See pydepgate db for how to inspect stored results.
Exit codes
cvescan uses the same exit-code model as other pydepgate commands:
| Code | Meaning |
|---|---|
0 | No findings after filtering, or no CVE findings for the package identity. |
1 | Findings were found, but none were high or critical. |
2 | At least one high or critical finding was found. |
3 | Tool error, such as missing database, incompatible schema, invalid artifact, or unsupported output format. |
When --strict-exit is not set, --min-severity can hide lower-severity findings and produce exit code 0.
When --strict-exit is set, hidden findings still count for exit-code calculation.
Database behavior
cvescan requires a local CVE database unless --ignore-missing-db is used.
If the database does not exist:
CVE database not found at /home/codespace/.cache/pydepgate/cvedb/pypi_osv.db
Run 'pydepgate cvedb update' to download and import.
If the database schema is incompatible:
CVE database has incompatible schema: expected version 2, found version 1
Run 'pydepgate cvedb update' to rebuild.
Run:
pydepgate cvedb update
to rebuild the local database from the latest OSV PyPI snapshot.
Data source and attribution
Vulnerability data is sourced from the OSV database PyPI feed, licensed CC-BY 4.0.

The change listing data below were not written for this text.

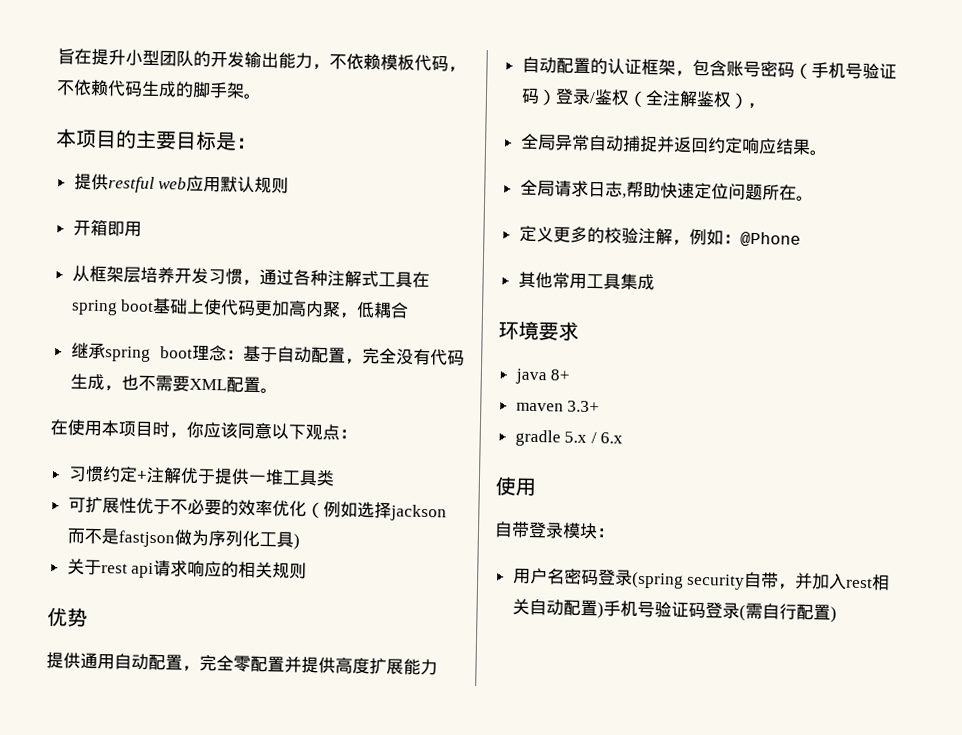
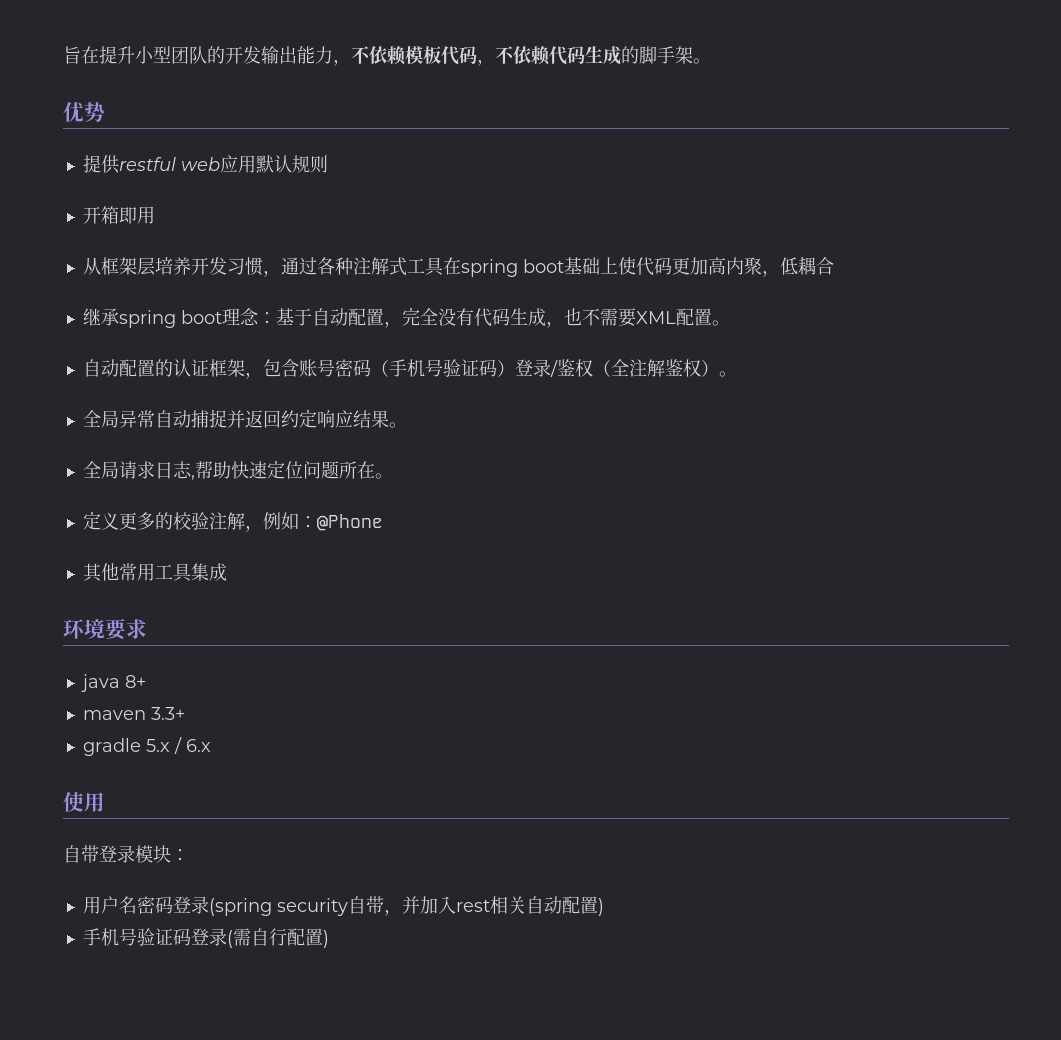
- 本项目的主要目标是：
+ 优势
- 在使用本项目时，你应该同意以下观点：
- 习惯约定+注解优于提供一堆工具类
- 可扩展性优于不必要的效率优化（例如选择jackson而不是fastjson做为序列化工具)
- 关于rest api请求响应的相关规则
- 优势
- 提供通用自动配置，完全零配置并提供高度扩展能力
- 自动配置的认证框架，包含账号密码（手机号验证码）登录/鉴权（全注解鉴权），
+ 自动配置的认证框架，包含账号密码（手机号验证码）登录/鉴权（全注解鉴权）。
- 用户名密码登录(spring security自带，并加入rest相关自动配置)手机号验证码登录(需自行配置)
+ 用户名密码登录(spring security自带，并加入rest相关自动配置)
+ 手机号验证码登录(需自行配置)

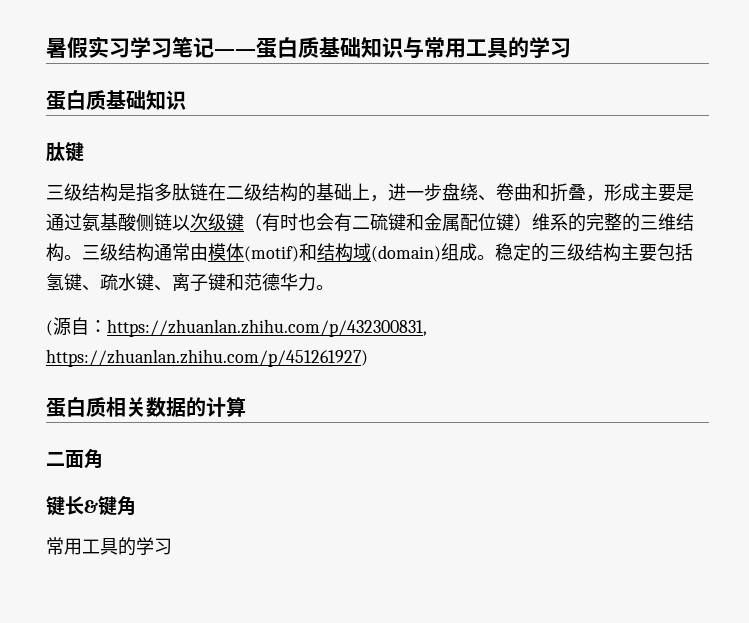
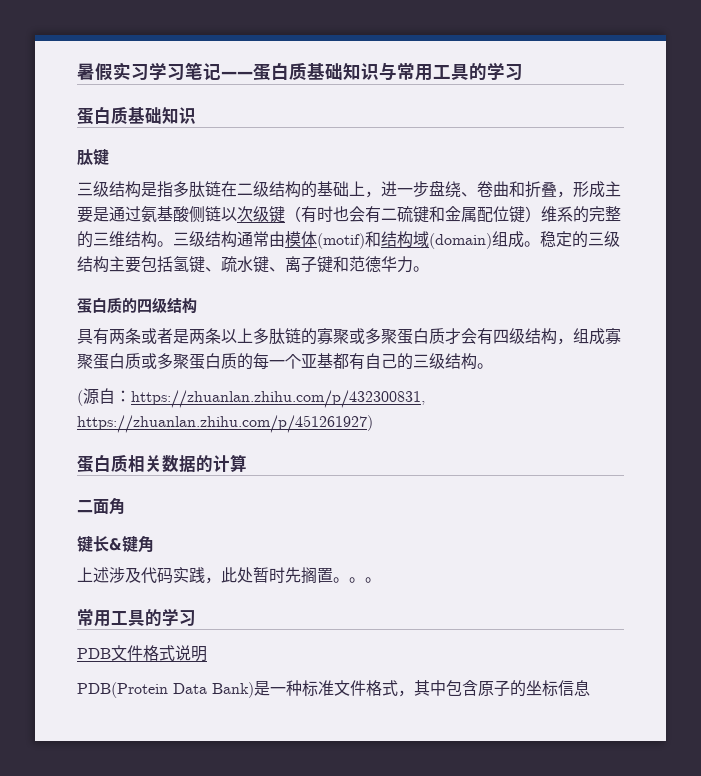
+ 蛋白质的四级结构
+ 具有两条或者是两条以上多肽链的寡聚或多聚蛋白质才会有四级结构，组成寡聚蛋白质或多聚蛋白质的每一个亚基都有自己的三级结构。
  键长&键角
+ 上述涉及代码实践，此处暂时先搁置。。。
  常用工具的学习
+ PDB文件格式说明
+ PDB(Protein Data Bank)是一种标准文件格式，其中包含原子的坐标信息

cvescan displays the attribution line when vulnerability data is present in output. JSON output includes the same text under attribution.
Relationship to scan
pydepgate scan and pydepgate cvescan answer different questions.
| Command | Question |
|---|---|
pydepgate scan | Does this artifact contain suspicious startup vectors or code patterns? |
pydepgate cvescan | Is this package name and version known to be vulnerable? |
A package can have no suspicious files and still be vulnerable because its published version appears in OSV.
A package can have no known CVEs and still be dangerous because it contains suspicious code.
Use both checks when you need broader artifact coverage.